**INSTRUCTIONS TO FOLLOW:** Lines before the one containing "[93,644,319,661] // Add" are excluded; retype that line and all remaining lines of the material exactly.
(Beginning of ENTRIES SUPPLIED)
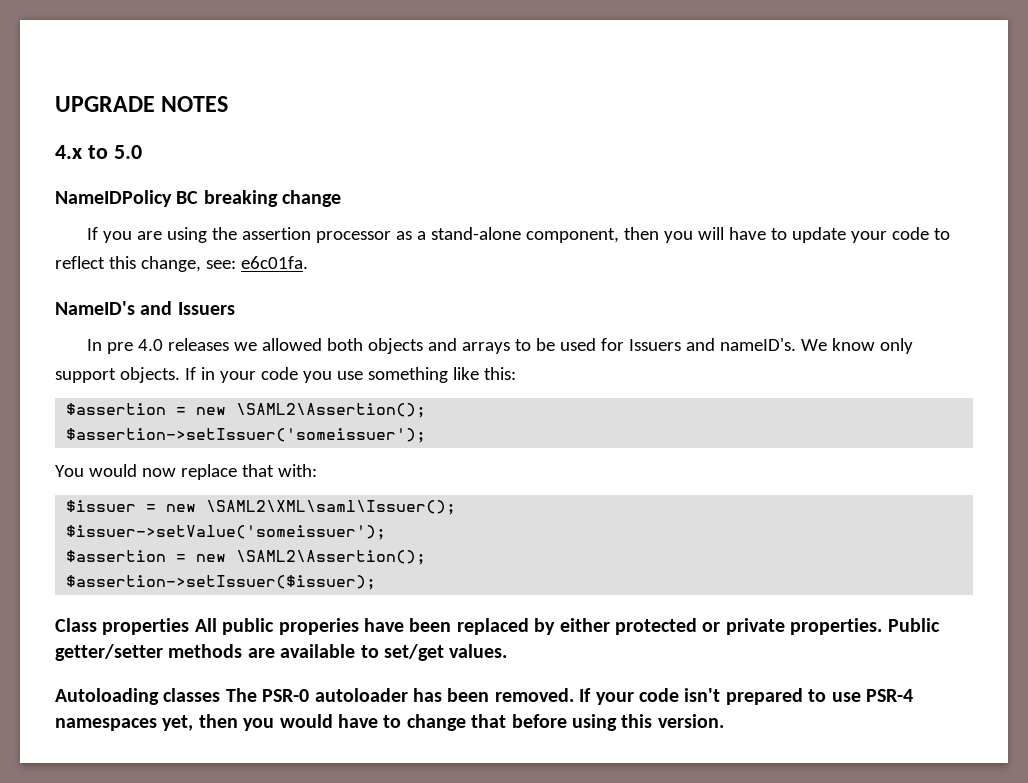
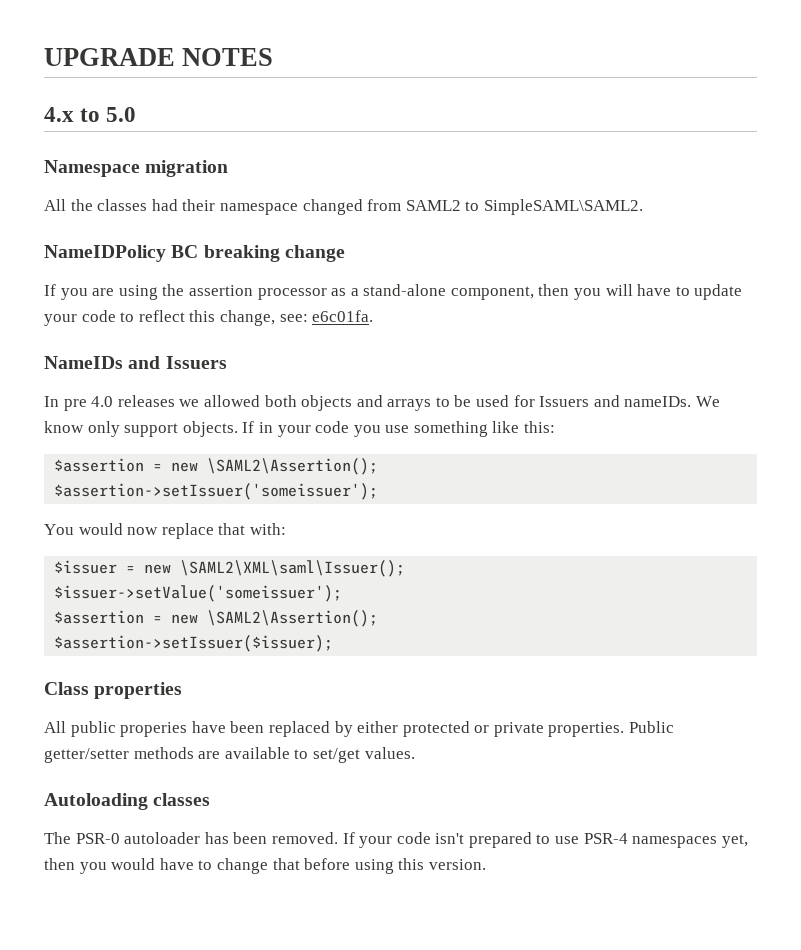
(142, 152) none -> [44,160,229,177] [44,199,643,215] // Namespace migration // All the classes had their namespace changed from SAML2 to SimpleSAML\SAML2.
[55,301,135,315] NameID's -> [44,356,123,369] NameIDs
[719,338,796,351] nameID's. -> [624,396,692,407] nameIDs.
(190, 626) none -> (183, 690) //
(221, 695) none -> (211, 799) //

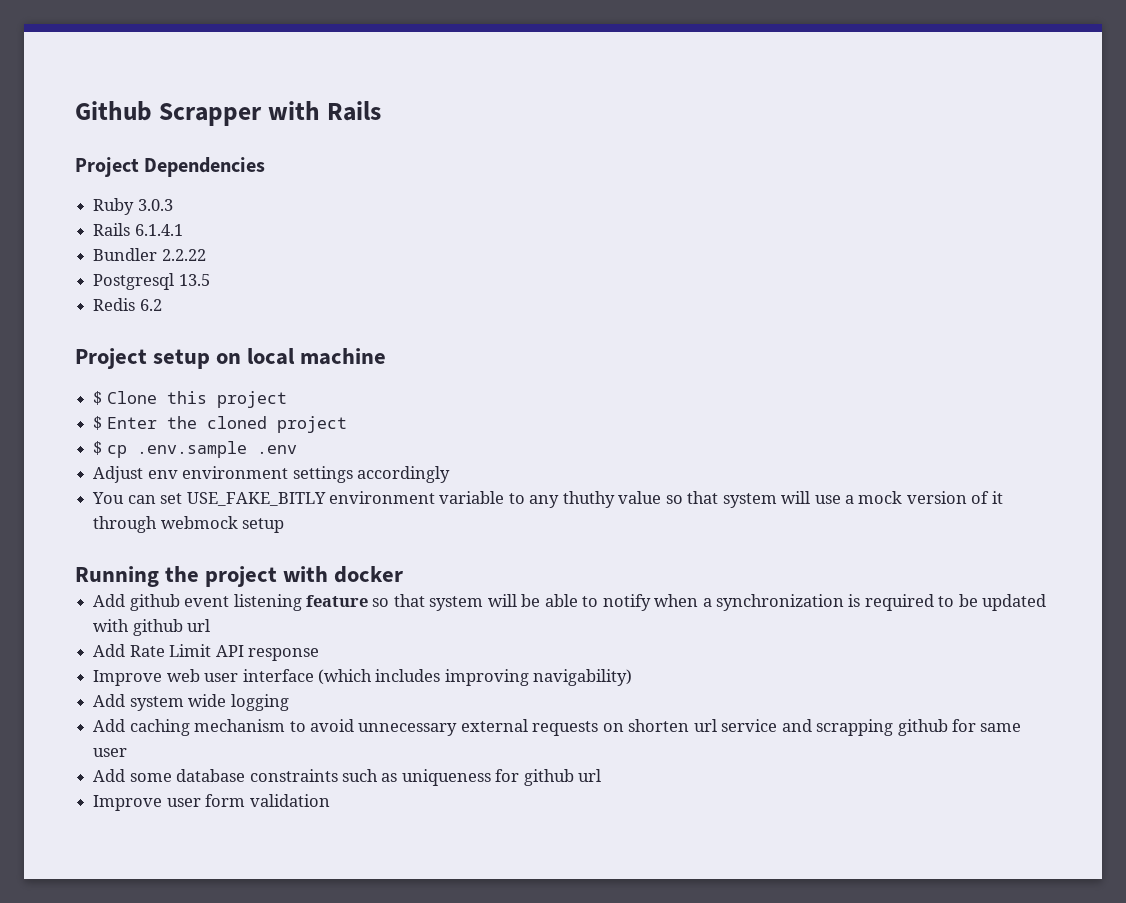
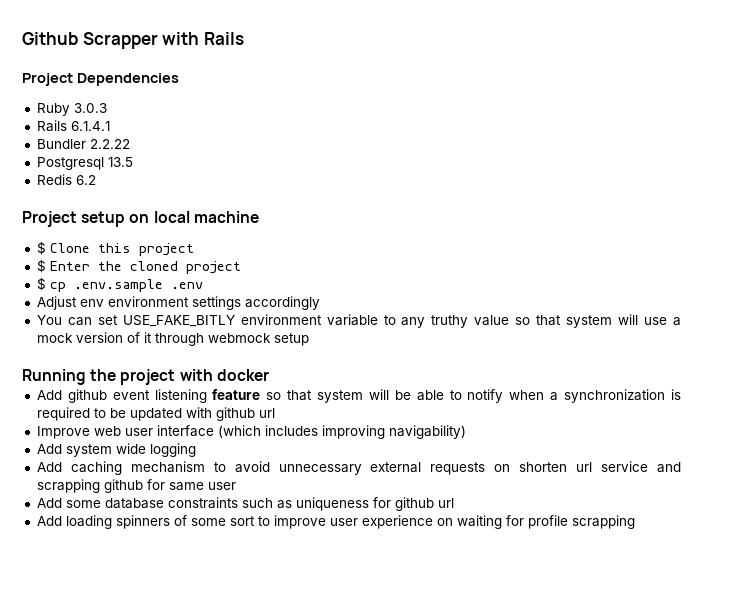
[562,491,615,508] thuthy -> [431,315,469,328] truthy
[93,644,319,661] // Add Rate Limit API response -> (275, 413) none
[93,794,330,811] Improve user form validation -> [36,515,635,529] Add loading spinners of some sort to improve user experience on waiting for profile scrapping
(End of ENTRIES SUPPLIED)
**ANSWER AREA:**
[93,644,319,661] // Add Rate Limit API response -> (275, 413) none
[93,794,330,811] Improve user form validation -> [36,515,635,529] Add loading spinners of some sort to improve user experience on waiting for profile scrapping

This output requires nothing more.